To varying degrees- They all work. Some more effectively than others.

All items are shared– With this method it’s a free for all. Any food you want, you had better eat quick because you can’t claim dibs in a free for all environment. You also run into the problem of selfish housemates. If on your week you go out and really stock the entire place, the next the housemate (instead of throwing you some cash for your massive effort) might just buy a small shopping load and claim that the house didn’t really need that much food. This has the foundations of a massive argument.

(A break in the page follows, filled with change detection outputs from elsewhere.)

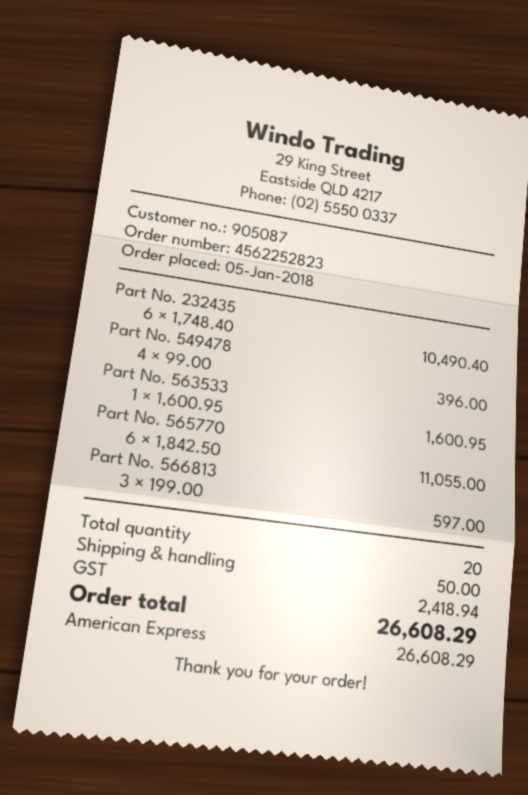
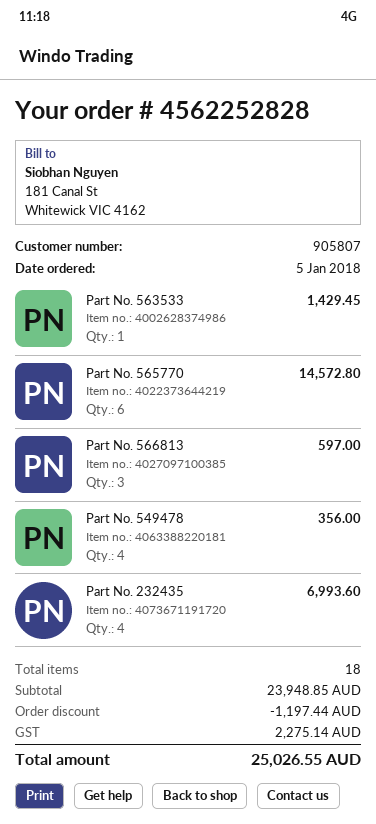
order number: 4562252823 -> 4562252828
customer number: 905087 -> 905807
Part No. 232435: 6 for 10490.40 -> 4 for 6993.60
Part No. 549478: 4 for 396.00 -> 4 for 356.00
Part No. 563533: 1 for 1600.95 -> 1 for 1429.45
Part No. 565770: 6 for 11055.00 -> 6 for 14572.80
total quantity: 20 -> 18
discount: none -> 1197.44
shipping: 50.00 -> none
tax: 2418.94 -> 2275.14
total: 26608.29 -> 25026.55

Some share, some personal- This is probably the best method in my experience. Milk, pepper, bread, salt, flour, butter etc are all shared as it makes no sense to have three pepper shakers, three open cartons of milk, three containers of butter etc. Not only will you be able to fit minimal items into your fridge/pantry, you’ll find you waste double the amount of food. With this method you still get your personal self bought items such as pizzas or doughnuts, but you’re still contributing to the house.

All personal- Probably best to try to avoid this method. You’ll triple up on anything and everything in the house and wars will break out when a personal item is used. It’s just a scary situation- Avoid at all costs. It’s for selfish uncooperative houses.

It’s definitely best to find out what kind of house you’re moving in too.

In any case, always share so that when you need something you won’t feel bad for asking. Always ask before taking, and always ensure that everyone around you is as happy as you can make them without over stepping your limits. A full bellied house hold is a happy house hold!